The data
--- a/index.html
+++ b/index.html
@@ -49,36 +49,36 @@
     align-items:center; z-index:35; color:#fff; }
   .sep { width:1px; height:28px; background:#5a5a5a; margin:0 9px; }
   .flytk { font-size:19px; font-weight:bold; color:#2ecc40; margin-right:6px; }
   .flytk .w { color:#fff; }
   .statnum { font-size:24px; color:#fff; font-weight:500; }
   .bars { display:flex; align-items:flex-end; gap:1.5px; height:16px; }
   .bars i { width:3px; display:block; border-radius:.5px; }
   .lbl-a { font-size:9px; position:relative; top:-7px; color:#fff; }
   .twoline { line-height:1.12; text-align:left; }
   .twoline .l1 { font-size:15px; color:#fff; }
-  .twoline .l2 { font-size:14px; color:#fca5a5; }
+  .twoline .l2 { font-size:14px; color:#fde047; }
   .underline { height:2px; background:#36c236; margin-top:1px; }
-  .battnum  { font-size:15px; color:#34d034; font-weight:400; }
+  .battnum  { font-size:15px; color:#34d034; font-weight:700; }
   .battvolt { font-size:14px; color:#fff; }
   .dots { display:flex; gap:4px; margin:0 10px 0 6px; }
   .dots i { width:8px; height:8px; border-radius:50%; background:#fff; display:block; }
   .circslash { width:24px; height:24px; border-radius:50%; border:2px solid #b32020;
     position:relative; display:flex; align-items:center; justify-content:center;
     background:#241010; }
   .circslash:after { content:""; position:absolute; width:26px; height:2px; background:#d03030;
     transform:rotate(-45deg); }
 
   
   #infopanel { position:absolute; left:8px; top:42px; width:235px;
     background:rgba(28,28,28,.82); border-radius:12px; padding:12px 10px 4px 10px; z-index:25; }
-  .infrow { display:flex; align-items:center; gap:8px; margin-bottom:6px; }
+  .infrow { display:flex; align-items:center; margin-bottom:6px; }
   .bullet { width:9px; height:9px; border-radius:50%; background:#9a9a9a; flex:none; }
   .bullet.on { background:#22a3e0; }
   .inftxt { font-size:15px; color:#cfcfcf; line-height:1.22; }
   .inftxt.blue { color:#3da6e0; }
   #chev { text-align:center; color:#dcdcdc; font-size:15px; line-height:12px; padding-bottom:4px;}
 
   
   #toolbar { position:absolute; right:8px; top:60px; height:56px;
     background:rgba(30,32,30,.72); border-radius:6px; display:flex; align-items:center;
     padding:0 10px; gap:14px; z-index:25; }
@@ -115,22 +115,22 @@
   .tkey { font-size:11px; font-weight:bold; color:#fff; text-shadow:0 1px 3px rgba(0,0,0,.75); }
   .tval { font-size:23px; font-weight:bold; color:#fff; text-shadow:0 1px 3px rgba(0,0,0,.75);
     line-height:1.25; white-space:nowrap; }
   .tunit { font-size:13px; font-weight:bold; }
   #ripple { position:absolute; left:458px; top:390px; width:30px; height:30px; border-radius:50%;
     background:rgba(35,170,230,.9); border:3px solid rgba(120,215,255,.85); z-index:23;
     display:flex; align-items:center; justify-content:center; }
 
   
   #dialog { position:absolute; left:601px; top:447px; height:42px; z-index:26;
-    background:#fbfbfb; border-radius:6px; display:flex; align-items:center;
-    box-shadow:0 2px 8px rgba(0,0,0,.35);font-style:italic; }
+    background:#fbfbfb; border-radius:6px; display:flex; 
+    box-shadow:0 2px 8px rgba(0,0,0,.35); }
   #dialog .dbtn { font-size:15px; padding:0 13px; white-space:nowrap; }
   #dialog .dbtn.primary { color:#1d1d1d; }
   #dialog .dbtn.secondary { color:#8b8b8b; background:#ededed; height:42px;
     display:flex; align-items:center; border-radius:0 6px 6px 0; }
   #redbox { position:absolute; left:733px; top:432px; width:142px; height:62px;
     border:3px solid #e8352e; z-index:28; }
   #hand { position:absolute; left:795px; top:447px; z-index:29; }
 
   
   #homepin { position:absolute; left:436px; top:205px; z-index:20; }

Work item
Each line from the one containing "font-size:11px; font-weight:bold; color:#fff;" to the close of the records must appear in the output exactly, and no other line.

Solved exercise
   .tkey { font-size:11px; font-weight:bold; color:#fff; text-shadow:0 1px 3px rgba(0,0,0,.75); }
   .tval { font-size:23px; font-weight:bold; color:#fff; text-shadow:0 1px 3px rgba(0,0,0,.75);
     line-height:1.25; white-space:nowrap; }
   .tunit { font-size:13px; font-weight:bold; }
   #ripple { position:absolute; left:458px; top:390px; width:30px; height:30px; border-radius:50%;
     background:rgba(35,170,230,.9); border:3px solid rgba(120,215,255,.85); z-index:23;
     display:flex; align-items:center; justify-content:center; }
 
   
   #dialog { position:absolute; left:601px; top:447px; height:42px; z-index:26;
-    background:#fbfbfb; border-radius:6px; display:flex; align-items:center;
-    box-shadow:0 2px 8px rgba(0,0,0,.35);font-style:italic; }
+    background:#fbfbfb; border-radius:6px; display:flex; 
+    box-shadow:0 2px 8px rgba(0,0,0,.35); }
   #dialog .dbtn { font-size:15px; padding:0 13px; white-space:nowrap; }
   #dialog .dbtn.primary { color:#1d1d1d; }
   #dialog .dbtn.secondary { color:#8b8b8b; background:#ededed; height:42px;
     display:flex; align-items:center; border-radius:0 6px 6px 0; }
   #redbox { position:absolute; left:733px; top:432px; width:142px; height:62px;
     border:3px solid #e8352e; z-index:28; }
   #hand { position:absolute; left:795px; top:447px; z-index:29; }
 
   
   #homepin { position:absolute; left:436px; top:205px; z-index:20; }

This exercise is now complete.